Sin embargo, no todas son evidencias ni certezas. Este caso nos invita a formularnos algunas preguntas acerca de ese país que, afortunadamente, alzó la voz para reclamar la aparición de M y exigirles a los gobiernos que hagan algo, para terminar con la situación de pobreza, desigualdad y vulnerabilidad social que signa la vida de esta niña y su familia.

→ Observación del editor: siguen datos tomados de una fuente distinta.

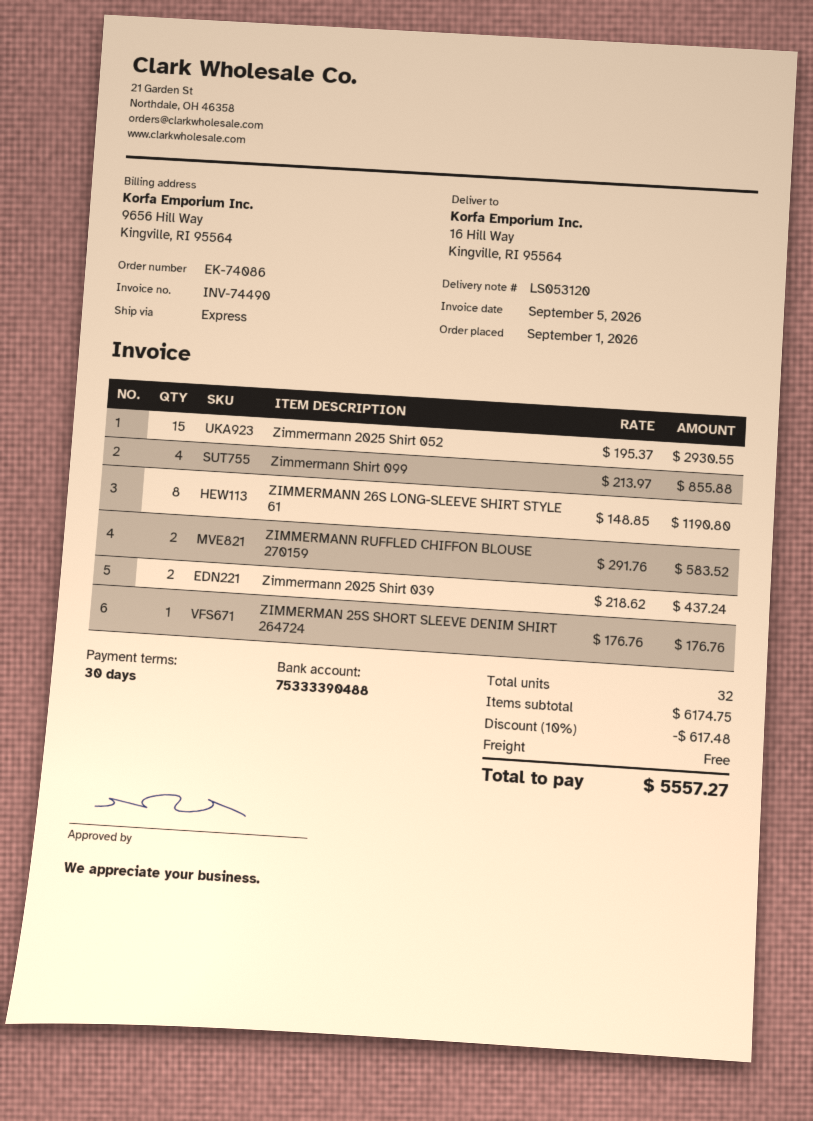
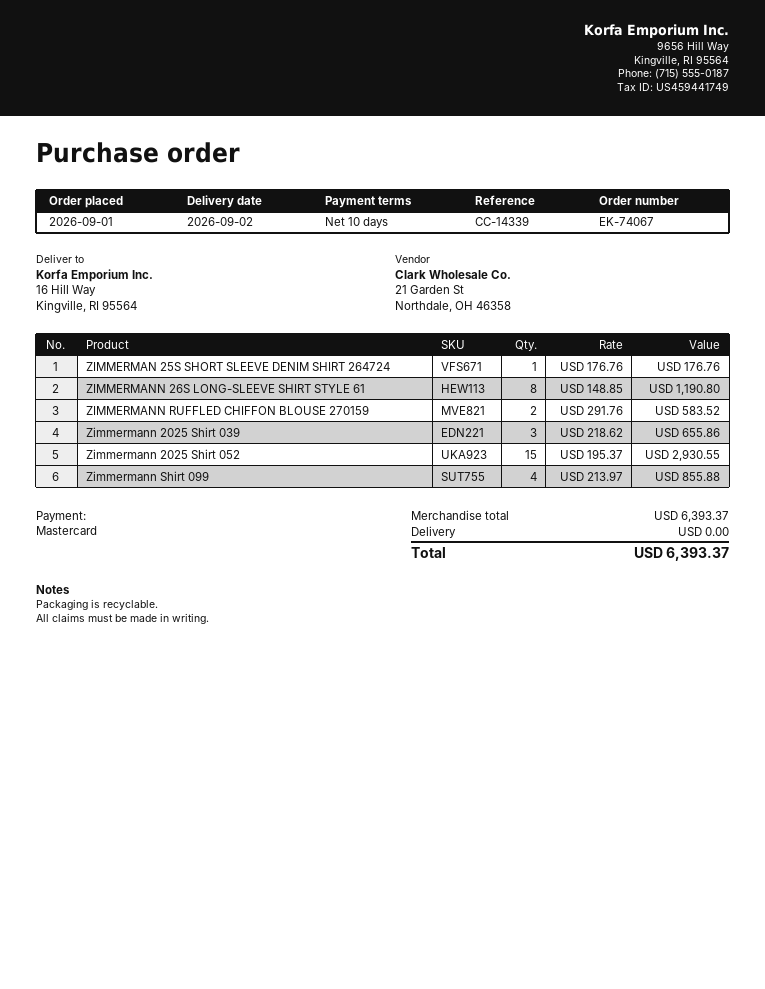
order number: EK-74086 -> EK-74067
payment terms: 30 days -> 10 days
Zimmermann 2025 Shirt 039: 2 x 218.62 = 437.24 -> 3 x 218.62 = 655.86
subtotal: 6174.75 -> 6393.37
discount: 10% = 617.48 -> none
total: 5557.27 -> 6393.37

Podríamos preguntarnos si es el mismo país que se molesta con los programas de salud, sociales y educativos que garantizan los derechos de las infancias. Si es el mismo país que asegura que las mujeres pobres se embarazan para obtener un plan. Si es el mismo país que sostiene que las y los trabajadores informales prefieren seguir en esa condición, para no perder los “privilegios” de los programas sociales. Si es el mismo país que pide a gritos bajar la edad de imputabilidad de las y los menores. Si es el mismo país que acusa a las y los pobres de todos sus males. Si es el mismo país que considera que el Estado debe ocuparse de ayudar a quienes producen, y dejar de gastar dinero en políticas públicas para apaciguar los efectos de la desigualdad social. Si es el mismo país que estima que la pobreza es decisión de quienes la padecen, que desprecia lo público y se llena la boca hablando de meritocracia. Si es el mismo país que piensa que las personas, que no tienen nada son responsables de su miserable vida.

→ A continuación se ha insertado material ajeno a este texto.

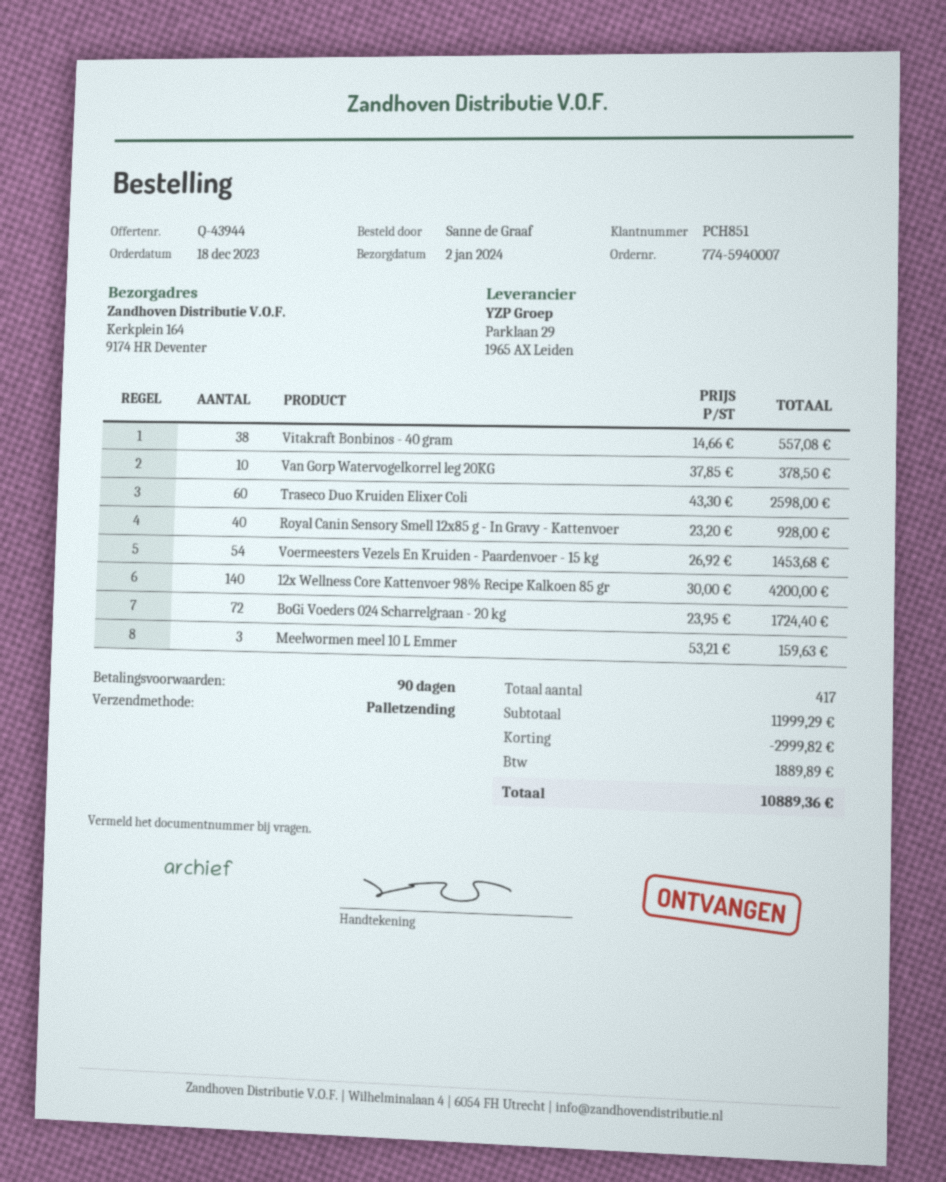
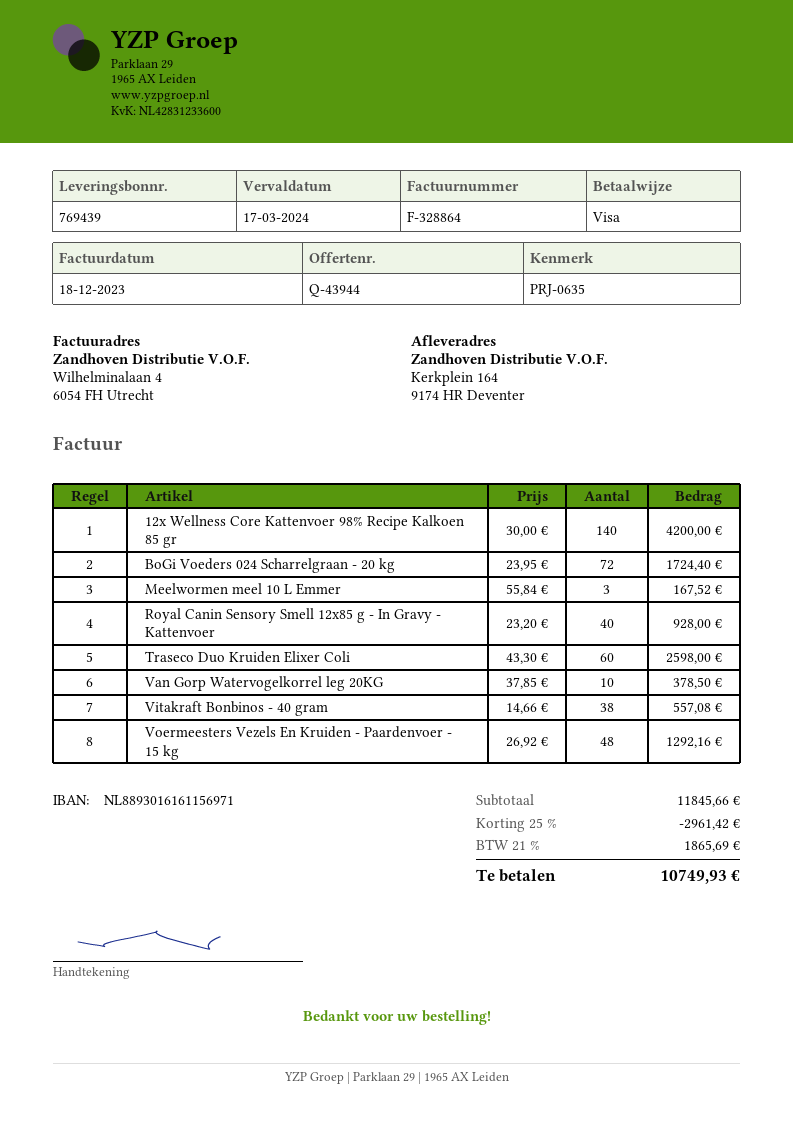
Voermeesters Vezels En Kruiden - Paardenvoer - 15 kg: 54 x 26.92 = 1453.68 -> 48 x 26.92 = 1292.16
Meelwormen meel 10 L Emmer: 3 x 53.21 = 159.63 -> 3 x 55.84 = 167.52
subtotal: 11999.29 -> 11845.66
discount: 2999.82 -> 2961.42
tax: 1889.89 -> 1865.69
total: 10889.36 -> 10749.93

Entre penas, broncas y pocas certezas, se hacen eco algunas quimeras. Ojalá que ese país —que se indignó al ponerle nombre y rostro a la desigualdad social— haya comprendido que el Estado debe invertir en el presente de los siempre postergados, porque es condición imprescindible para la construcción de un futuro más justo y más amable. Ojalá que ese país continúe reclamando políticas públicas que mejoren las condiciones de vida de las comunidades más vulnerables. Ojalá que ese país no vuelva a mirar hacia un costado, para evitar llenarse los ojos de verdad. Ojalá que, cuando ese país vuelva a caminar por las calles de cualquier ciudad y se encuentre con una niña que vende pañuelos descartables, o un niño que hace malabares en una esquina por un par de monedas, no se anime a emitir rancios rezongos ni a maldecir a quienes habitan la pobreza. Ojalá que ese país no se atreva a esquivar la mirada, ante el dolor que provoca tanta infancia desolada, para apresurar el paso y no demorarse en llegar a casa.